**Exercise objective:** Word for word, restate the lines of the listing below from the line with "padding-top: 13px ->" through the line with "2.18.1263. Copyright (C)", and do not include the pictures.

*** Information supplied ***

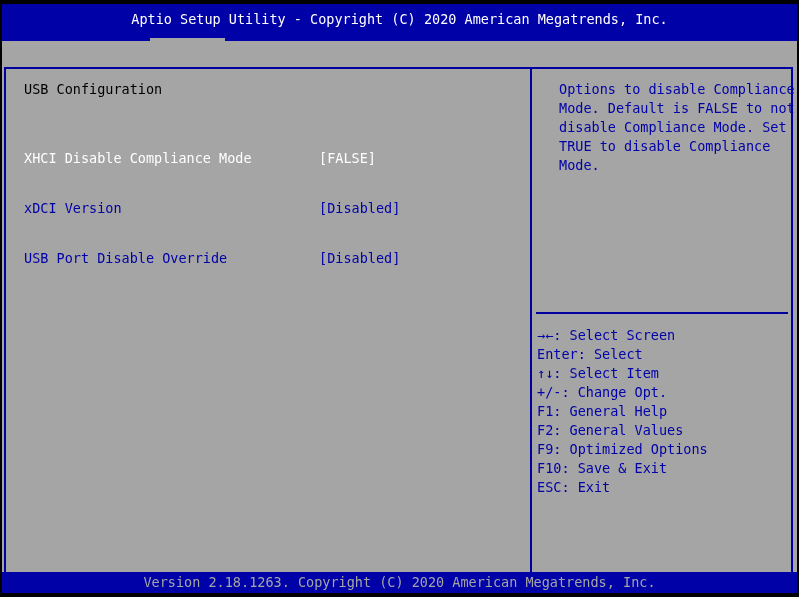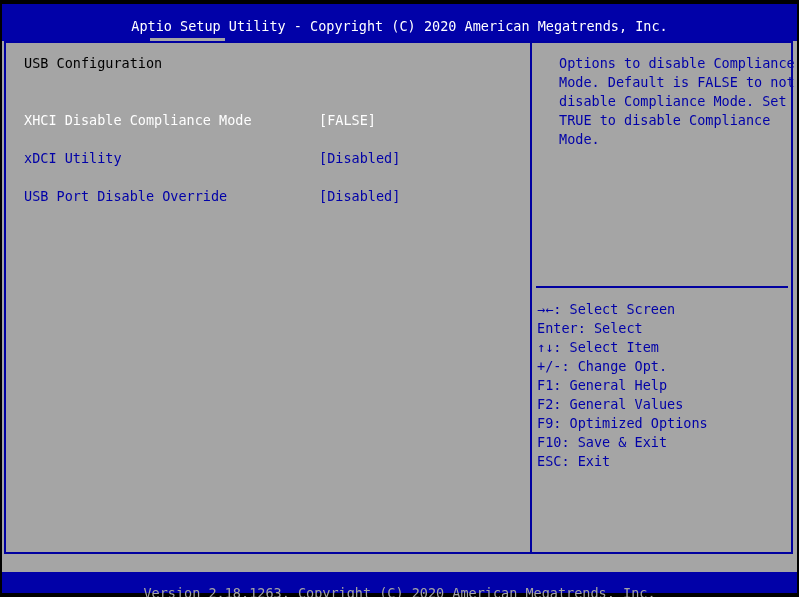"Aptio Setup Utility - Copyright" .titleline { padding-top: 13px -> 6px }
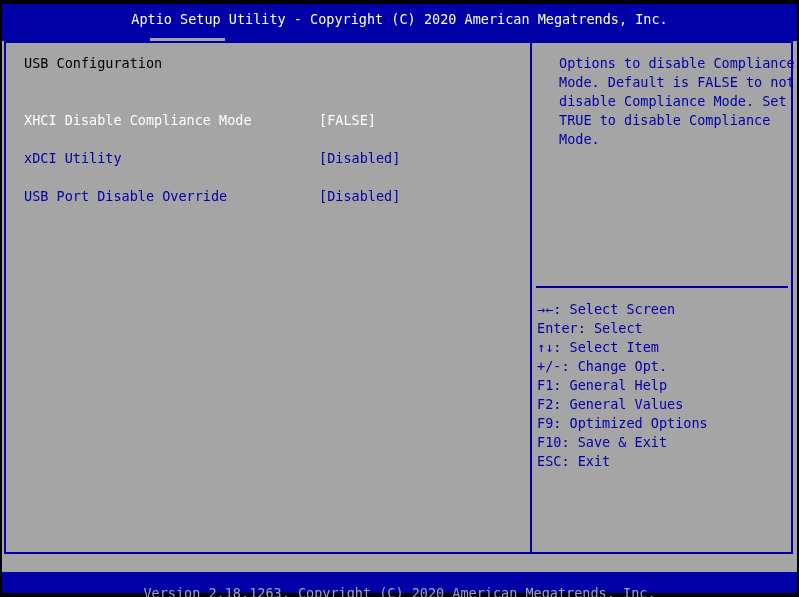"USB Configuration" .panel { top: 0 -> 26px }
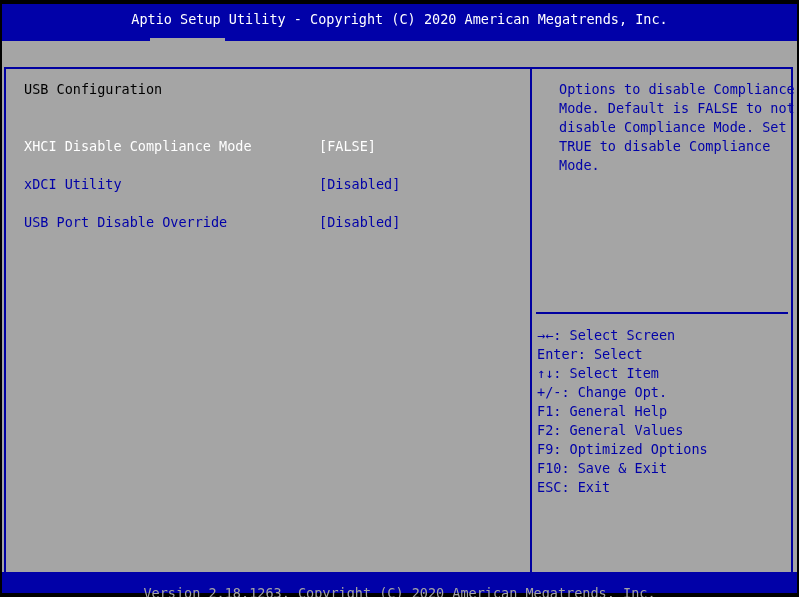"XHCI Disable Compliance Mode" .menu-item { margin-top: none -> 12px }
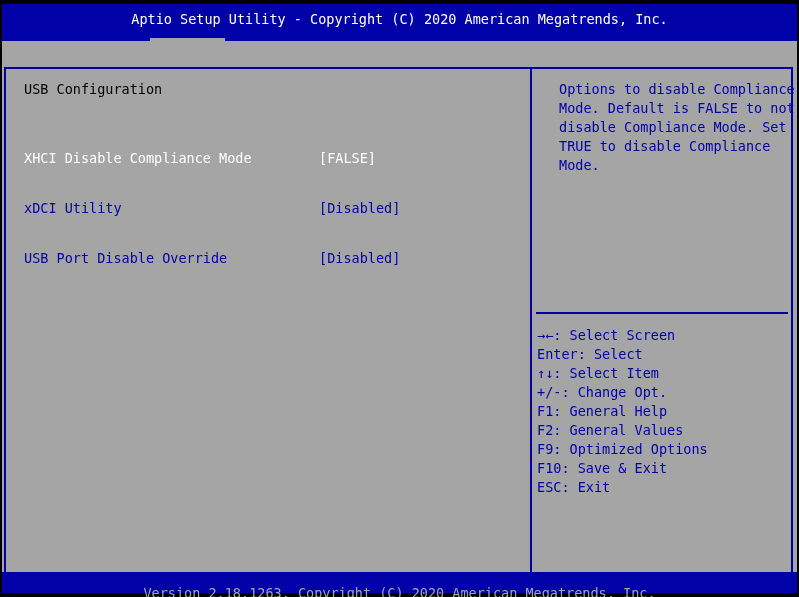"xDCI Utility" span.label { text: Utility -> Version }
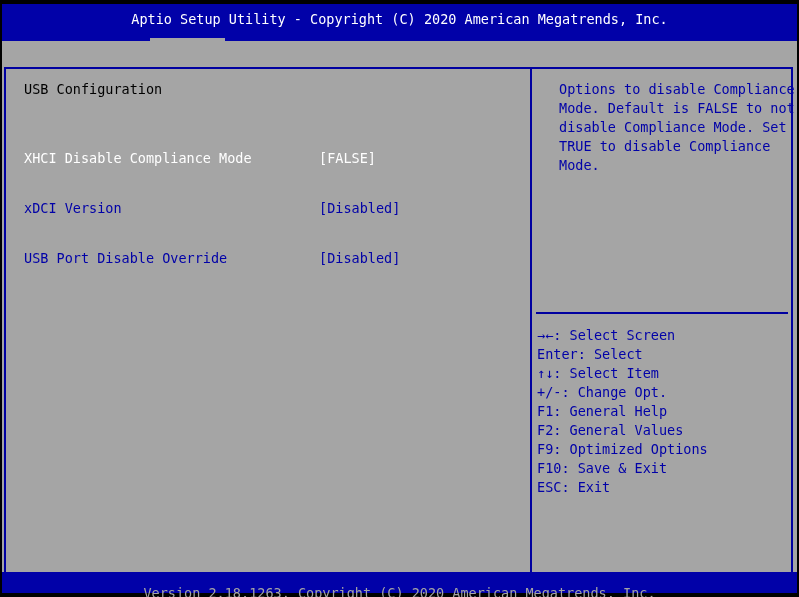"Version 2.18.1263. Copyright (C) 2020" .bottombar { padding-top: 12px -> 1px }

*** End of Information supplied ***
*** Information supplied ***

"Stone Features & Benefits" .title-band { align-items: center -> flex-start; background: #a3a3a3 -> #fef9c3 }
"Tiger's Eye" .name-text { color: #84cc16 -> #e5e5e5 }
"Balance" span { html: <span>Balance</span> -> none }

*** End of Information supplied ***
*** Information supplied ***

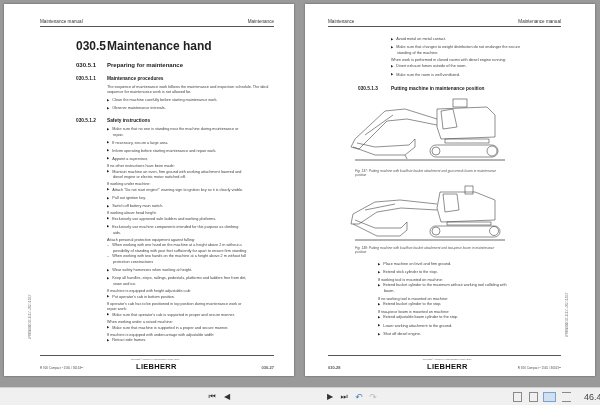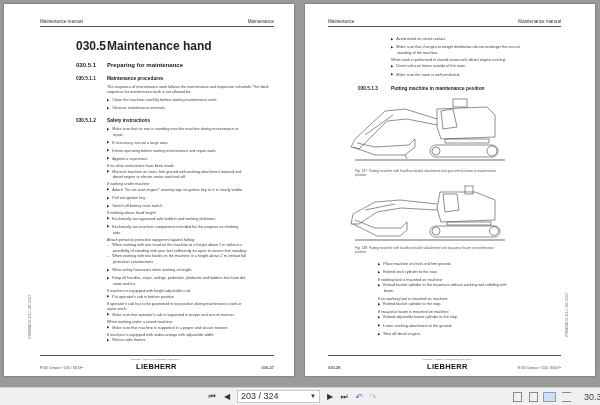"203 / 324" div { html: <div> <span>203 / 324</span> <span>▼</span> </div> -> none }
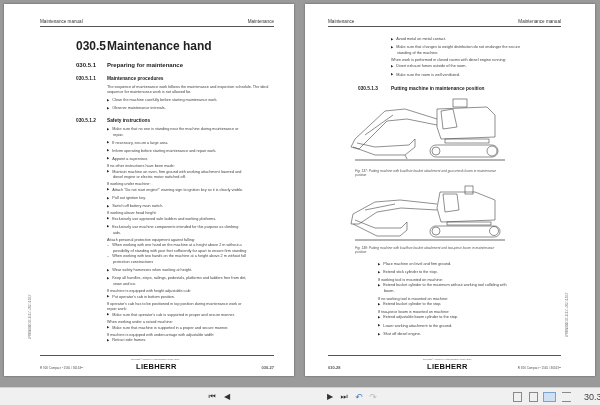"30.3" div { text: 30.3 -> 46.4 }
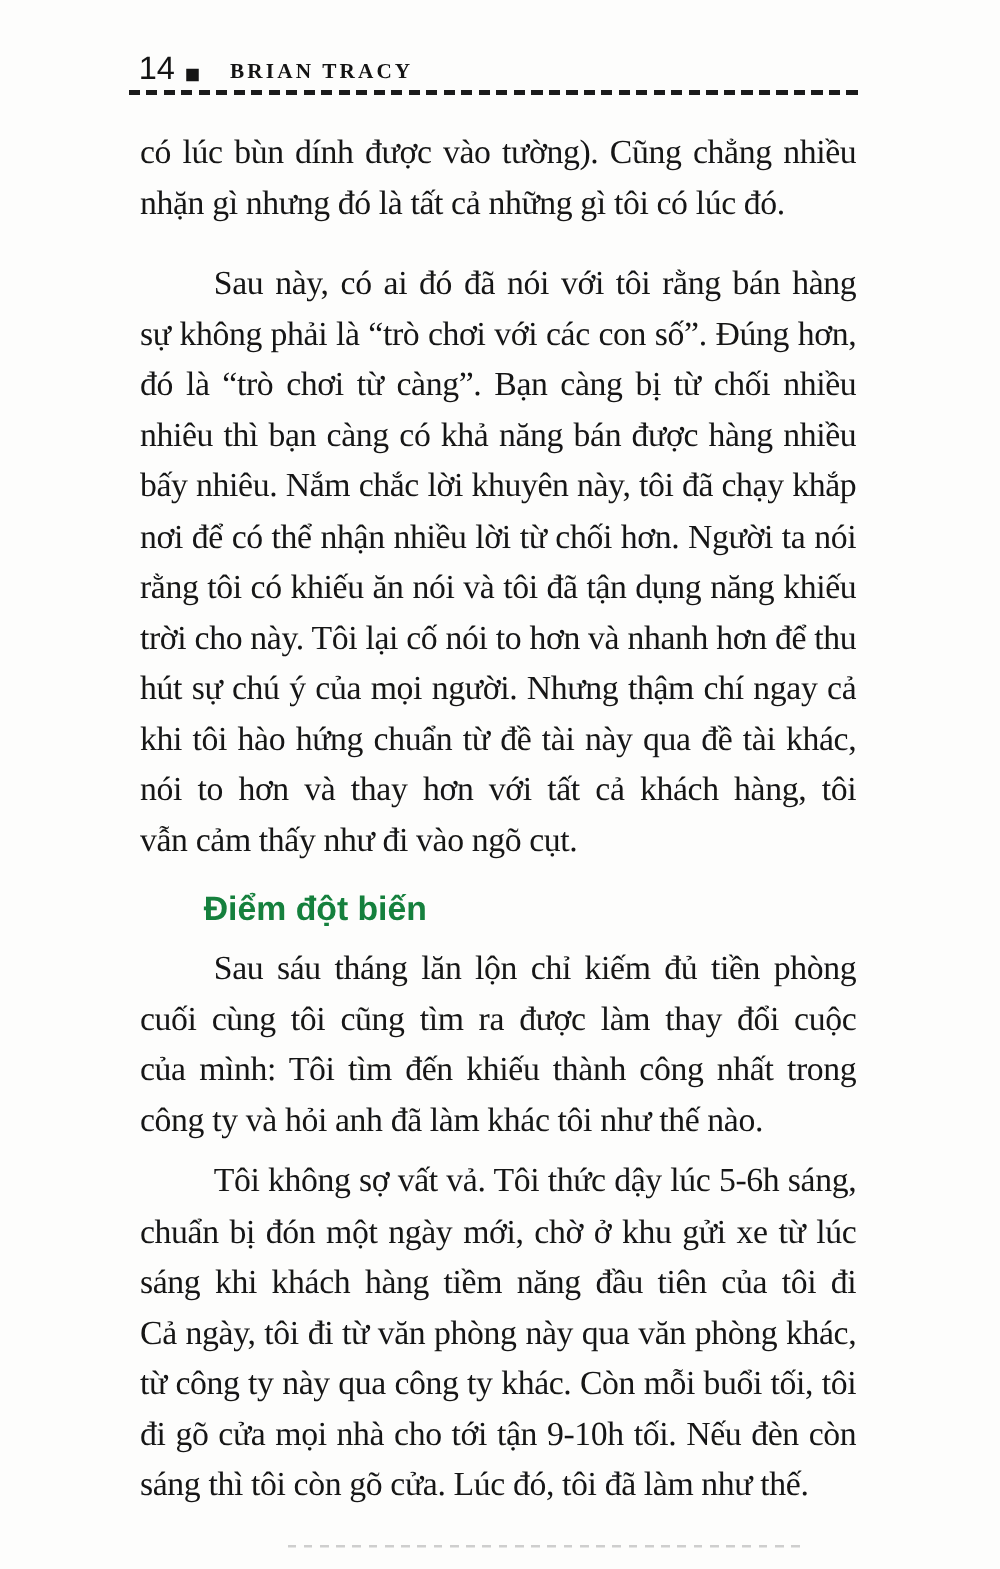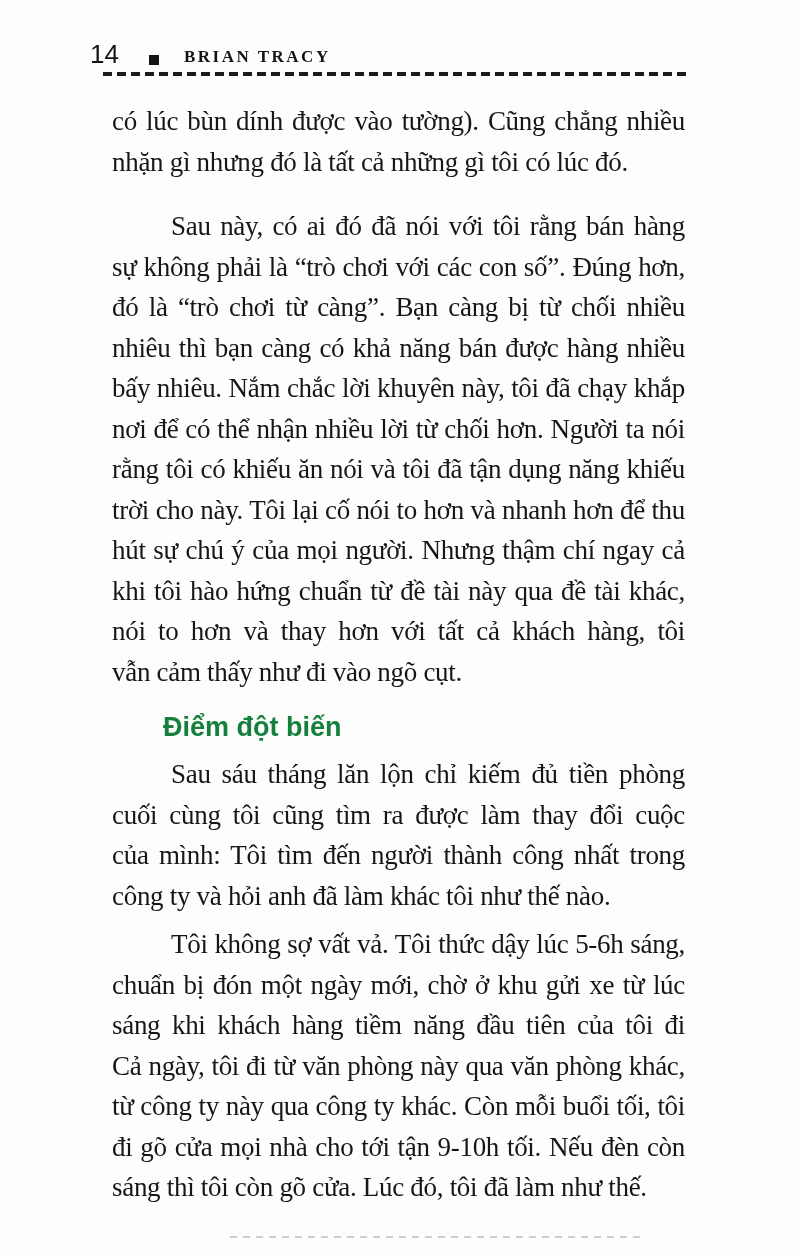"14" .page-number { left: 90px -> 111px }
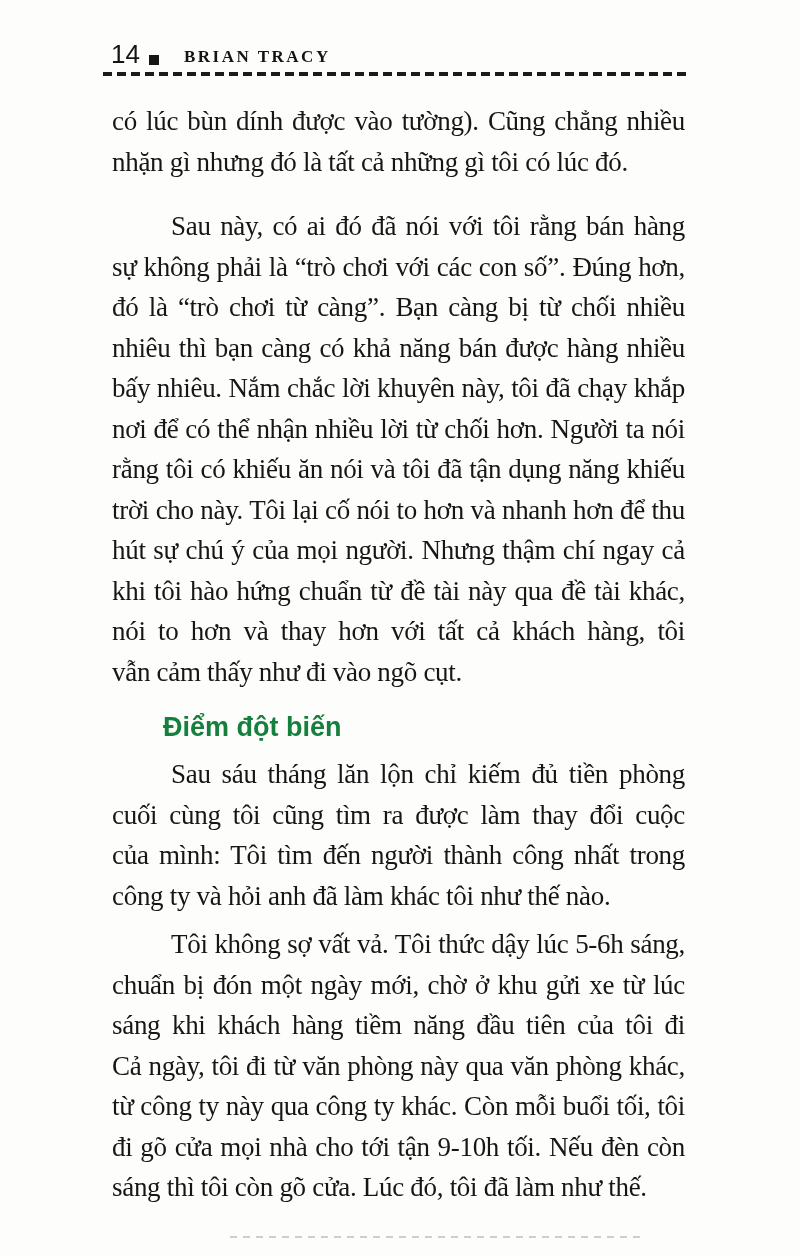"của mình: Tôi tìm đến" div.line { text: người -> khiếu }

*** End of Information supplied ***

**The answer:**
"Aptio Setup Utility - Copyright" .titleline { padding-top: 13px -> 6px }
"USB Configuration" .panel { top: 0 -> 26px }
"XHCI Disable Compliance Mode" .menu-item { margin-top: none -> 12px }
"xDCI Utility" span.label { text: Utility -> Version }
"Version 2.18.1263. Copyright (C) 2020" .bottombar { padding-top: 12px -> 1px }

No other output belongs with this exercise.